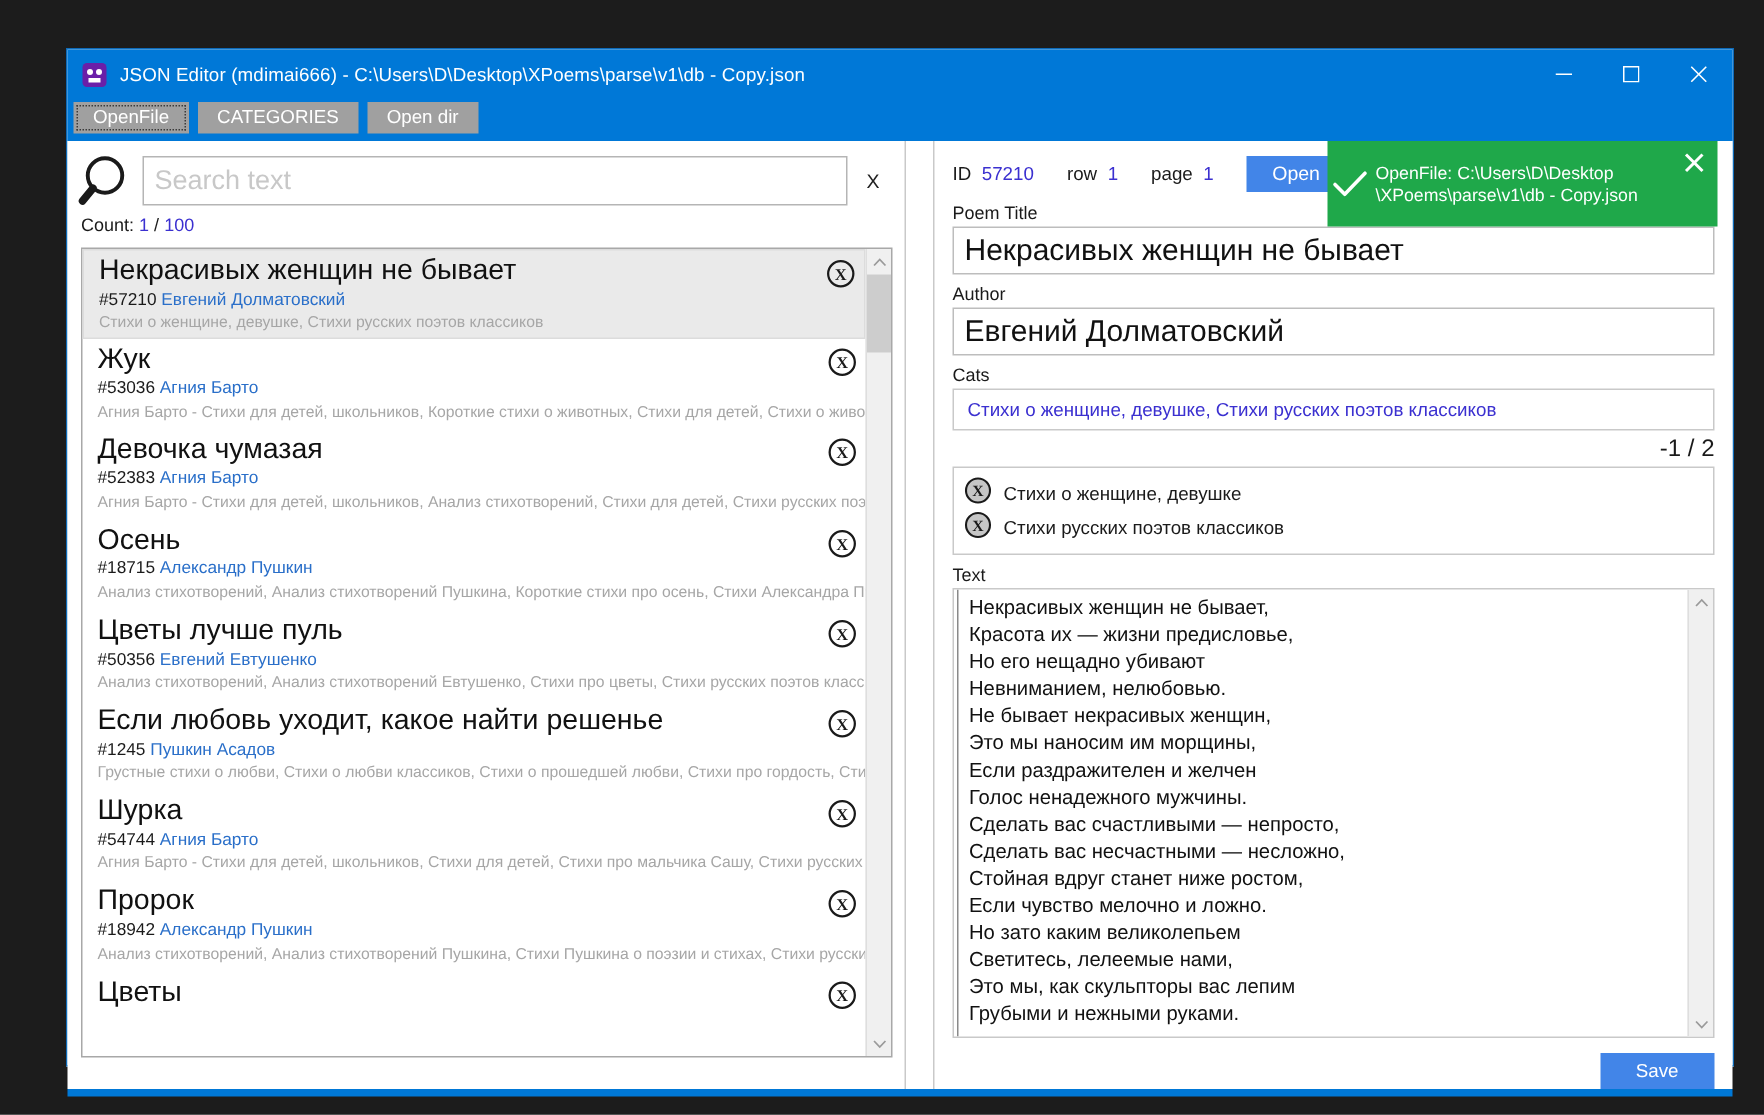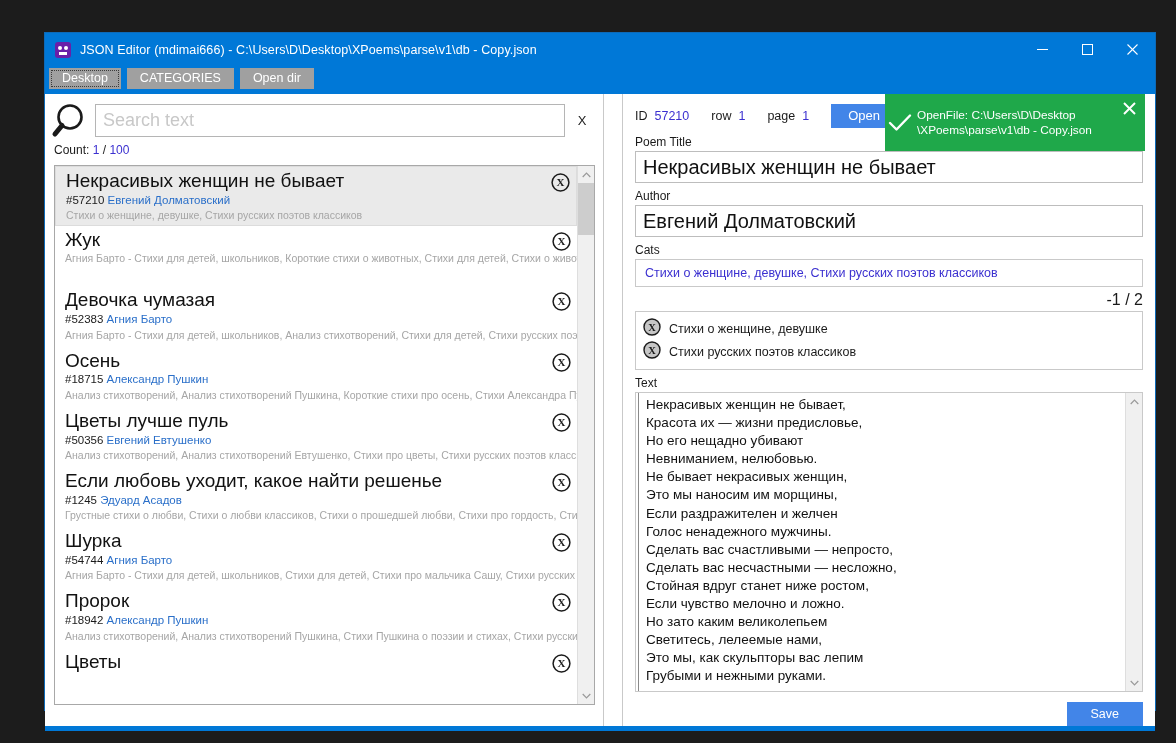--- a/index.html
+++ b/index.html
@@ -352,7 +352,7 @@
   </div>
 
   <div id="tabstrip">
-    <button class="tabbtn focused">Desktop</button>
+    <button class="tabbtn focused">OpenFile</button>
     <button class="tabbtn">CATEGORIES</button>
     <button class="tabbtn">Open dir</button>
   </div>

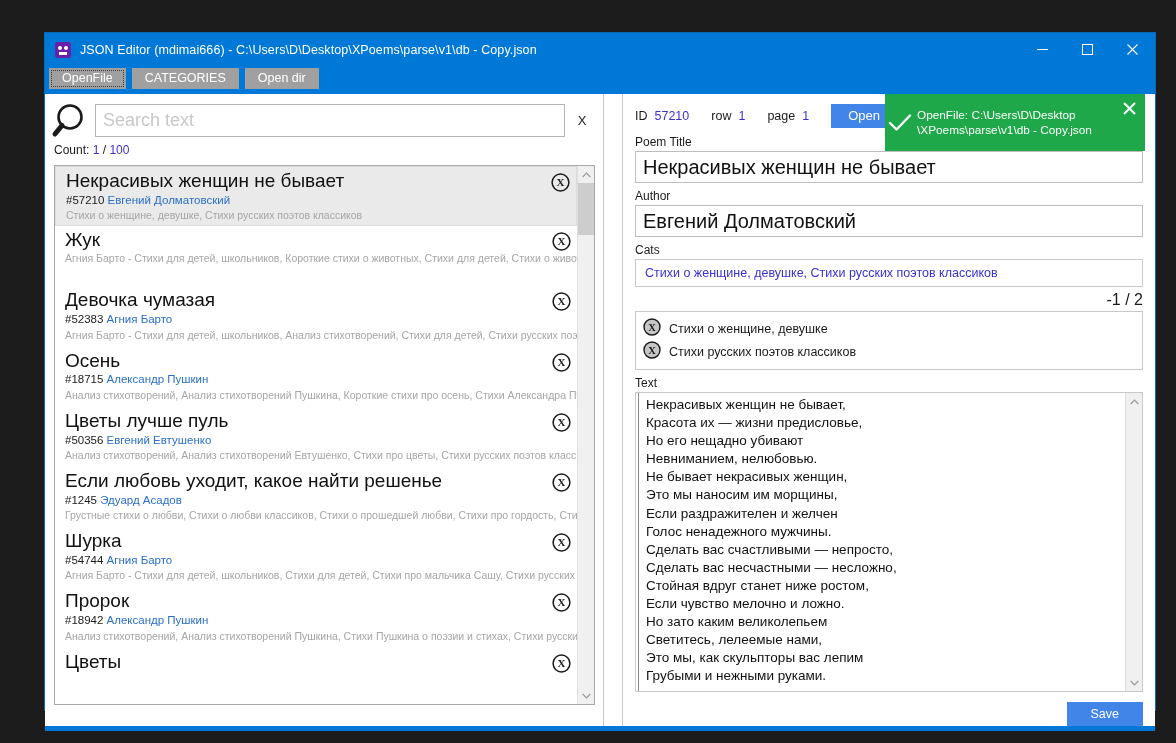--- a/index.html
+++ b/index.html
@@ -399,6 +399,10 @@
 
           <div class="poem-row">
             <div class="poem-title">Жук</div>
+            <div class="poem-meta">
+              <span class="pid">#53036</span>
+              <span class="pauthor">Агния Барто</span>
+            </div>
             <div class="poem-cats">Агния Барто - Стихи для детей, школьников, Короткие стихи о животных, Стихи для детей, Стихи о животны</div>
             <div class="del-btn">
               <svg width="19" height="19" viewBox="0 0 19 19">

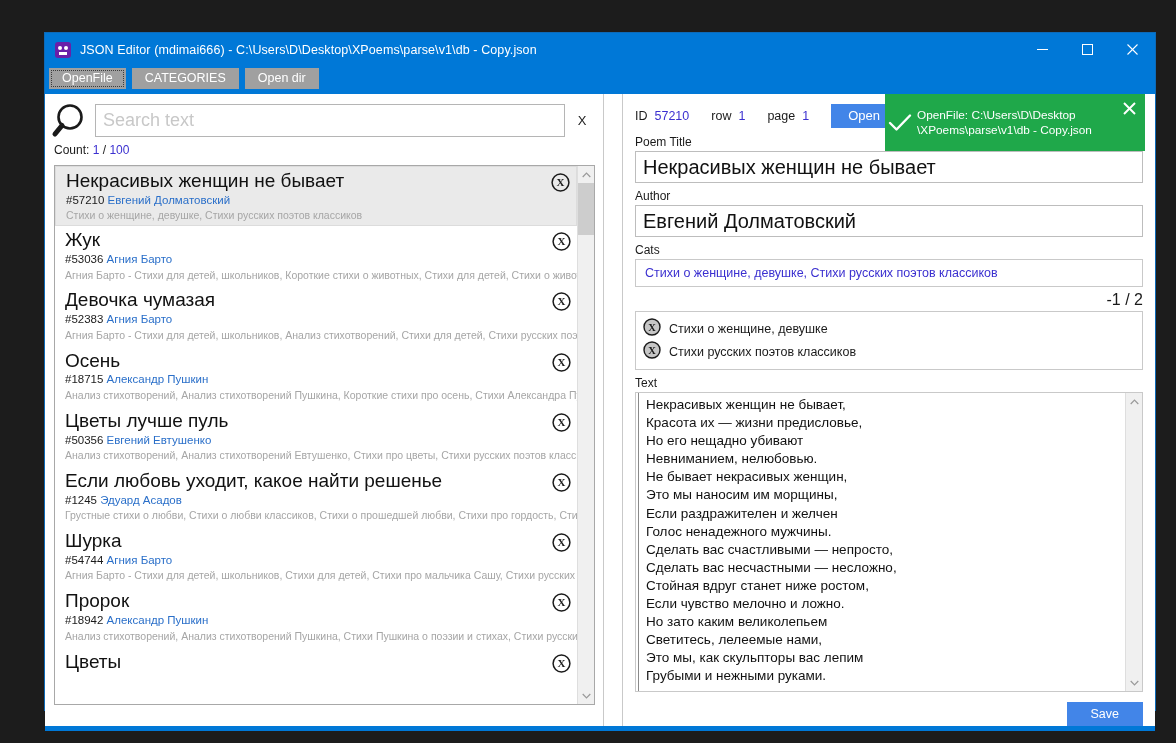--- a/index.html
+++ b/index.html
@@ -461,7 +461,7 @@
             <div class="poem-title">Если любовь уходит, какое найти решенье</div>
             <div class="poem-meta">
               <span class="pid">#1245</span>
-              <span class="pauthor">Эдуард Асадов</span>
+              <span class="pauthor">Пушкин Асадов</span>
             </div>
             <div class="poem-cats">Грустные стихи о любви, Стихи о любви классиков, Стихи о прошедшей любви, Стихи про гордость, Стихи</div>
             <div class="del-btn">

━━━━

### Work item
Return all lines of the material above in which the word "span" occurs.

### Reply
+              <span class="pid">#53036</span>
+              <span class="pauthor">Агния Барто</span>
               <span class="pid">#1245</span>
-              <span class="pauthor">Эдуард Асадов</span>
+              <span class="pauthor">Пушкин Асадов</span>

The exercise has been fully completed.